The E value of Zn (Zn_E; mg kg⁻¹) was calculated from Eq. (1) as follows:

$$\begin{array}{}\text{(1)}& {\mathrm{Zn}}_{\mathrm{E}}={\mathrm{Zn}}_{\mathrm{Soln}}\left({\mathrm{Kd}}_{\mathrm{Lab}}+{\displaystyle \frac{L}{S}}\right),\end{array}$$

where Zn_Soln is the measured concentration of Zn of an equilibrated soil suspension, $\frac{L}{S}$ the liquid to solid ratio (micromoles per kilogram – µmol L⁻¹), Kd_Lab is the distribution coefficient (micromoles per litre – µmol L⁻¹) of the added ⁷⁰Zn isotope spike between a weight of soil (S; kilograms) and volume of liquid (L) and is calculated as shown in Eq. (2).

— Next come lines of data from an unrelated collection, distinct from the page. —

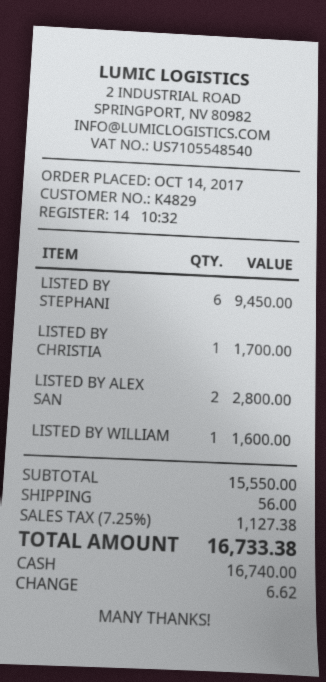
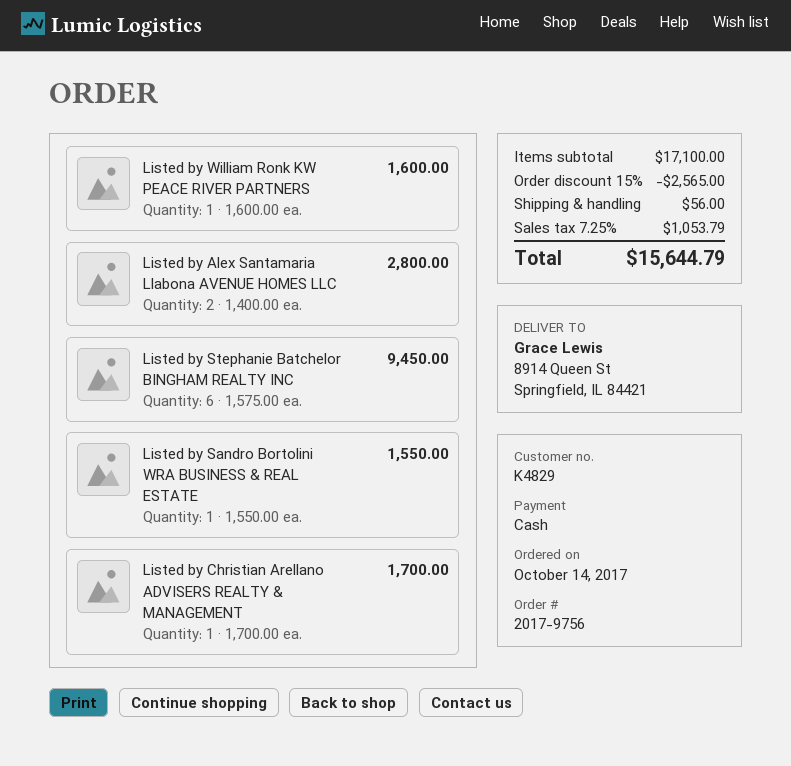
Listed by Sandro Bortolini WRA BUSINESS & REAL ESTATE: none -> 1 for 1550.00
subtotal: 15550.00 -> 17100.00
discount: none -> 15% = 2565.00
tax: 7.25% = 1127.38 -> 7.25% = 1053.79
total: 16733.38 -> 15644.79

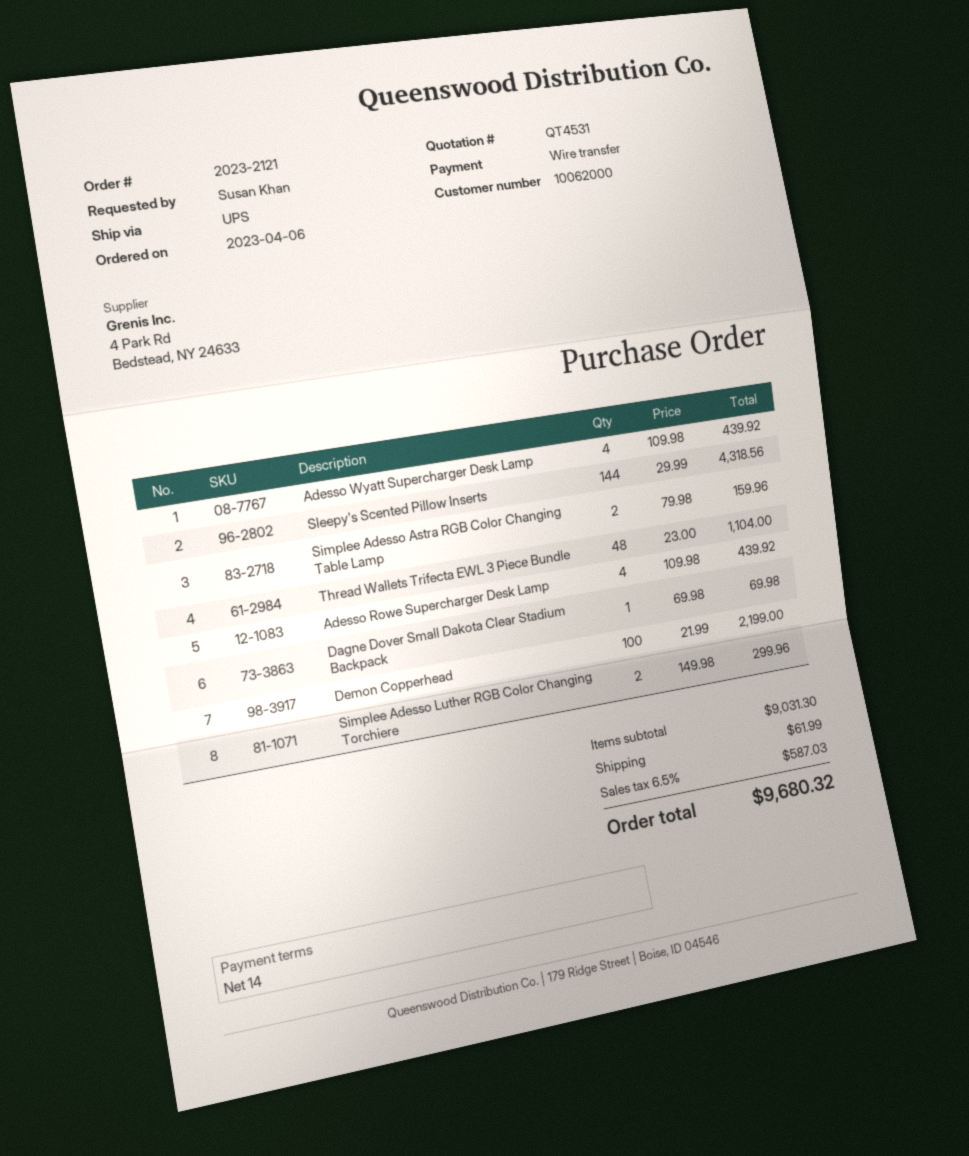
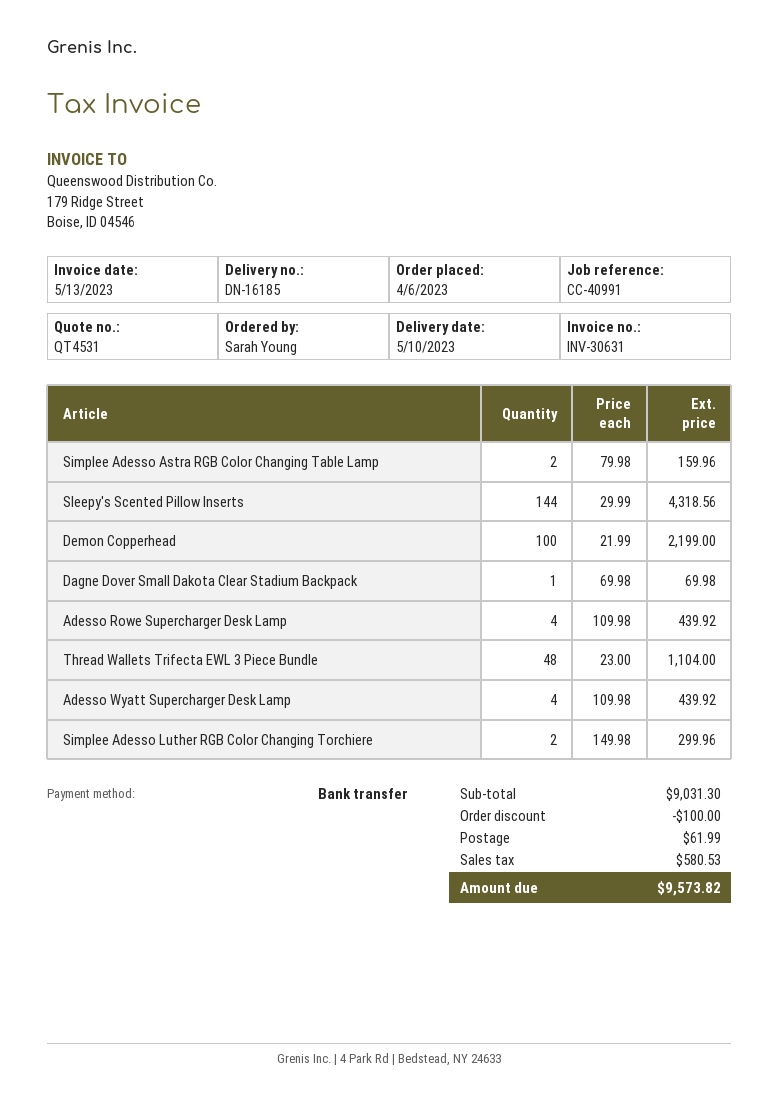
ordered by: Susan Khan -> Sarah Young
discount: none -> 100.00
tax: 587.03 -> 580.53
total: 9680.32 -> 9573.82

$$\begin{array}{}\text{(2)}& {\mathrm{Kd}}_{\mathrm{Lab}}={\displaystyle \frac{{{}^{\mathrm{70}}\mathrm{Zn}}_{\mathrm{Ads}}}{{{}^{\mathrm{70}}\mathrm{Zn}}_{\mathrm{Soln}}}}.\end{array}$$

The variable ⁷⁰Zn_ads is the adsorbed ⁷⁰Zn spike (micromoles per litre – µmol L⁻¹) and was calculated as the difference between the total ⁷⁰Zn added to the soil suspension and the amount of ⁷⁰Zn spike remaining in the solution after equilibration. ⁷⁰Zn_Soln is the measured concentration (micromoles per litre – µmol L⁻¹) of the ⁷⁰Zn spike in the solution after equilibration. Crucially, the value of ⁷⁰Zn_Soln was corrected for the presence of native ⁷⁰Zn in the solution, which was estimated from the measured concentration of ⁶⁶Zn and the known isotopic ratio ⁷⁰Zn:⁶⁶Zn; this was implemented after all analytical corrections (⁷⁰Ge and ${}^{\mathrm{140}}{\mathrm{Ce}}^{++}$) and calculation of the Zn isotope concentrations (micromoles per litre – µmol L⁻¹) from isotopic calibration. The measured ⁷⁰Zn was overwhelmingly (97.7 % ± 2.20 %) dominated by the added spike. Therefore, any deviation from the expected isotopic ratio of ⁷⁰Zn:⁶⁶Zn in the native soil Zn of individual samples would incur a negligible error.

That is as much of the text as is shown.